Frequently Asked Questions (FAQ) About A100 GPUs

  • I've been using the P100 GPUs on pascalnodes up until now, what is the easiest way to start using the A100 GPUs?
    • If you are using an sbatch script...
      • Change --partition=pascalnodes to --partition=amperenodes, or change --partition=pascalnodes-medium to --partition=amperenodes-medium.
      • Also change --gres=gpu:3 and --gres=gpu:4 to --gres=gpu:2, as there are only two A100 GPUs per node.
    • If you are using an Open OnDemand Interactive App...
      • Change the partition from "pascalnodes" to "amperenodes, or change "pascalnodes-medium" to "amperenodes-medium".
    • In all cases, be sure to read the section on Ensuring IO Performance With A100 GPUs to be sure disk read speed doesn't limit your performance gains.
  • How do I access the A100 GPUs? You can access the A100 GPUs by request jobs in the appropriate partitions. Use amperenodes partition for up to 12 hours or amperenodes-medium partition for up to 48 hours.
  • How many GPUs can I request at once? Up to four GPUs may be requested by any one researcher at once. However, there are only two GPUs per node, so requesting four GPUs will allocate two nodes. To make use of multiple nodes, your workflow software must know how to communicate between nodes using software like Horovod or OpenMPI. If you are new to GPUs and aren't sure you need multiple nodes, please limit your request to one or two gpus.
  • What performance improvements can I expect over the P100 GPUs? Performance improvements depend on the software and algorithms being used. Determining optimal configuration will take some experimenting. Swapping a single P100 to a single A100, you can generally expect 3x to 20x improvement. For more information about possible performance improvements, please see the Official NVIDIA A100 page.
  • How can I make the most efficient use of the A100 GPUs? A100s process data very rapidly compared with previous technology. Ideally, we want the A100 to be the bottleneck during processing, rather than CPUs or I/O operations. Here are two initial possibilities to consider for optimizing efficiency:
    • All researchers should copy their input data onto /local/$SLURM_JOB_ID (node-specific NVMe drives) before processing to avoid I/O bottlenecks reducing performance. See Ensuring IO Performance With A100 GPUs.

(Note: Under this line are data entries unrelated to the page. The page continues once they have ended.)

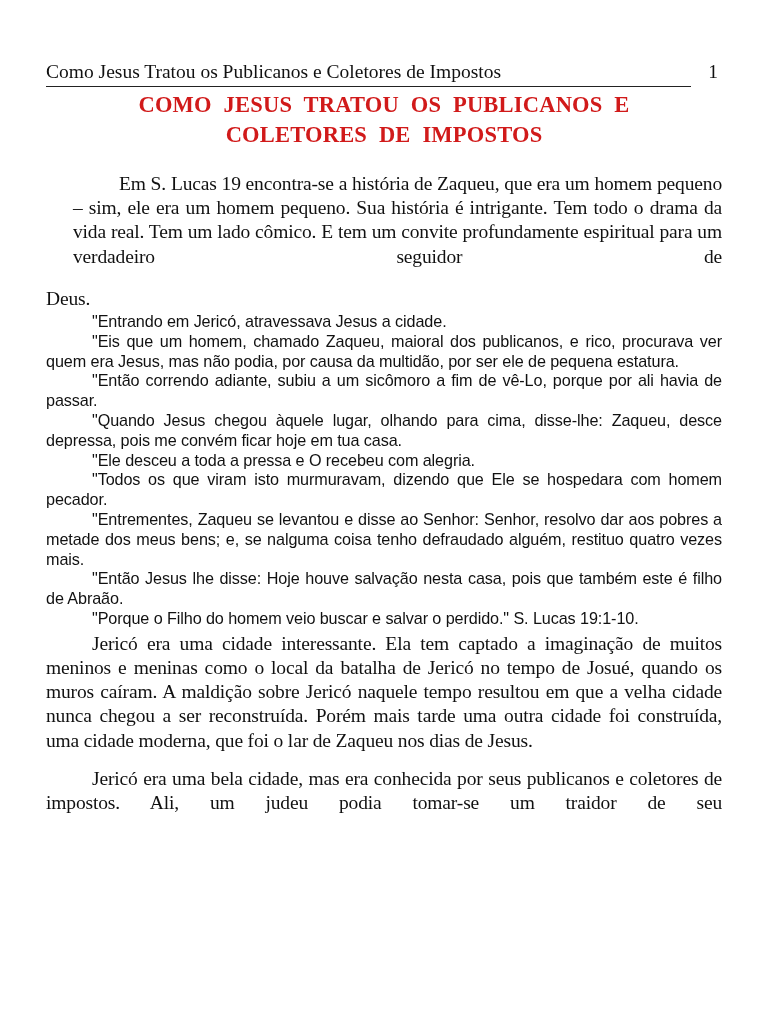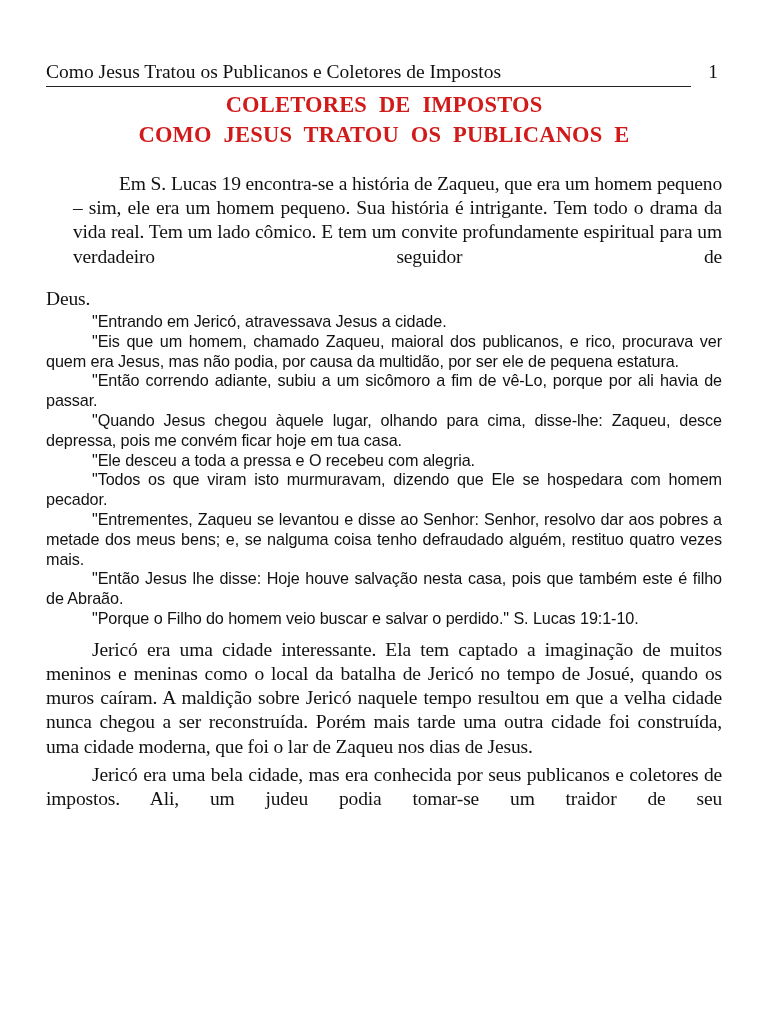--- a/index.html
+++ b/index.html
@@ -43,8 +43,8 @@
   </div>
 
   <h1 class="title">
+    <span>COMO JESUS TRATOU OS PUBLICANOS E</span>
     <span>COLETORES DE IMPOSTOS</span>
-    <span>COMO JESUS TRATOU OS PUBLICANOS E</span>
   </h1>
 
   <div class="gap"></div>

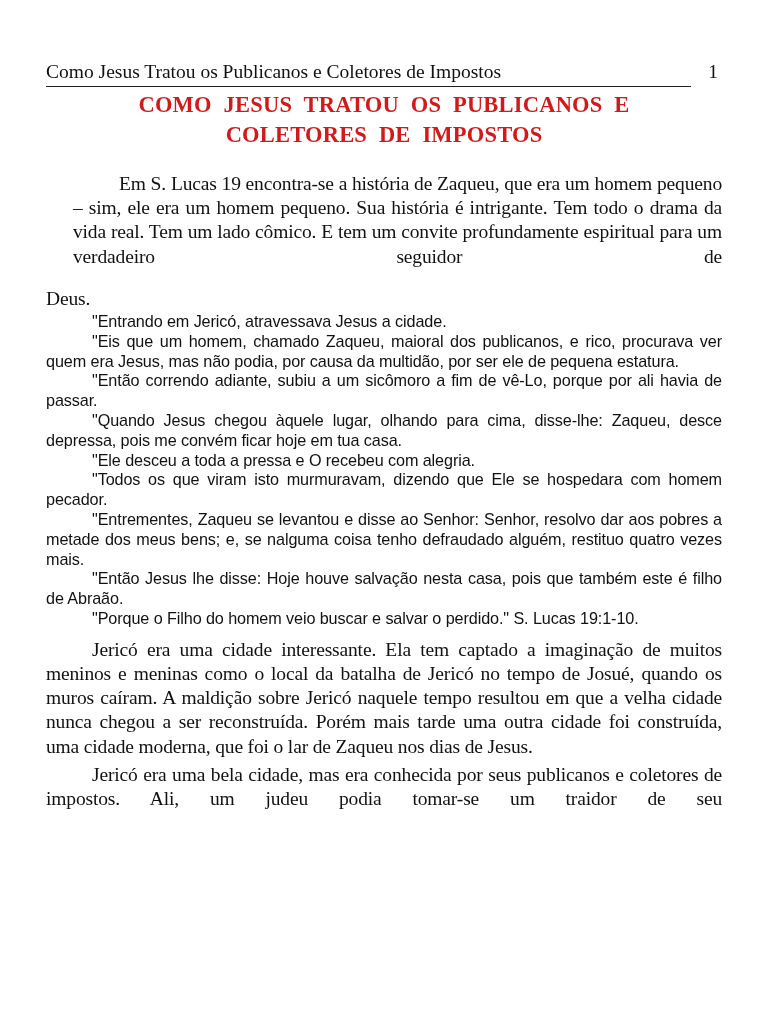--- a/index.html
+++ b/index.html
@@ -30,7 +30,7 @@
   }
   .noindent { text-indent: 0; margin-top: 18px; }
   .quote-block { margin-top: 1px; }
-  .after-quote { margin-top: 9px; }
+  .after-quote { margin-top: 3px; }
 </style>
 </head>
 <body>

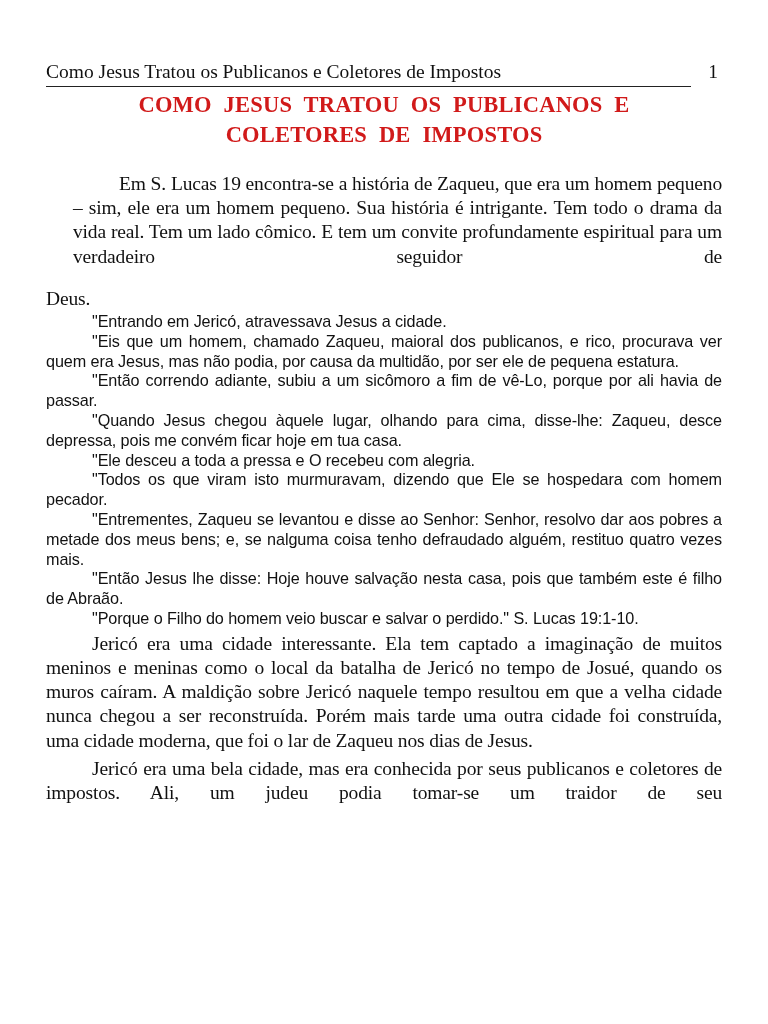--- a/index.html
+++ b/index.html
@@ -65,7 +65,7 @@
   </div>
 
   <p class="serif after-quote">Jericó era uma cidade interessante. Ela tem captado a imaginação de muitos meninos e meninas como o local da batalha de Jericó no tempo de Josué, quando os muros caíram. A maldição sobre Jericó naquele tempo resultou em que a velha cidade nunca chegou a ser reconstruída. Porém mais tarde uma outra cidade foi construída, uma cidade moderna, que foi o lar de Zaqueu nos dias de Jesus.</p>
-  <p class="serif" style="margin-top:4px; text-align-last: justify;">Jericó era uma bela cidade, mas era conhecida por seus publicanos e coletores de impostos. Ali, um judeu podia tomar-se um traidor de seu</p>
+  <p class="serif" style="margin-top:14px; text-align-last: justify;">Jericó era uma bela cidade, mas era conhecida por seus publicanos e coletores de impostos. Ali, um judeu podia tomar-se um traidor de seu</p>
 </div>
 
 </body></html>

    • Some researchers may benefit from using a larger number of CPU cores for data loading and preprocessing, compared with pascalnodes. Please consider experimenting with different numbers of CPU cores using the same dataset to find what is optimal for you. If you feel that performance should be higher, please contact Support so we can guide you toward an optimal CPU-to-GPU ratio for your application and workflow.
  • Where are the A100 nodes physically located, and will this impact my workflows? The A100 nodes are located in the DC BLOX Data Center, west of UAB Campus. Because Cheaha storage (GPFS) is located on campus, there may be slightly higher latency when transferring data between the A100 nodes and GPFS. Impacts will only occur if very small amounts of data are transferred very frequently, which is unusual for most GPU workflows. We strongly recommend copying your input data onto /local/$SLURM_JOB_ID prior to processing, see Ensuring IO Performance With A100 GPUs.
  • What will happen to the P100 GPUs? We intend to retain all of the 18 existing P100 GPU nodes, of which 9 nodes are available now. The remaining 9 nodes have been temporarily taken offline as we reconfigure hardware, and will be reallocated based on demand and other factors.
  • What else should I be aware of?
    • Please be sure to clean your data off of /local/$SLURM_JOB_ID as soon as you no longer need it, before the job finishes.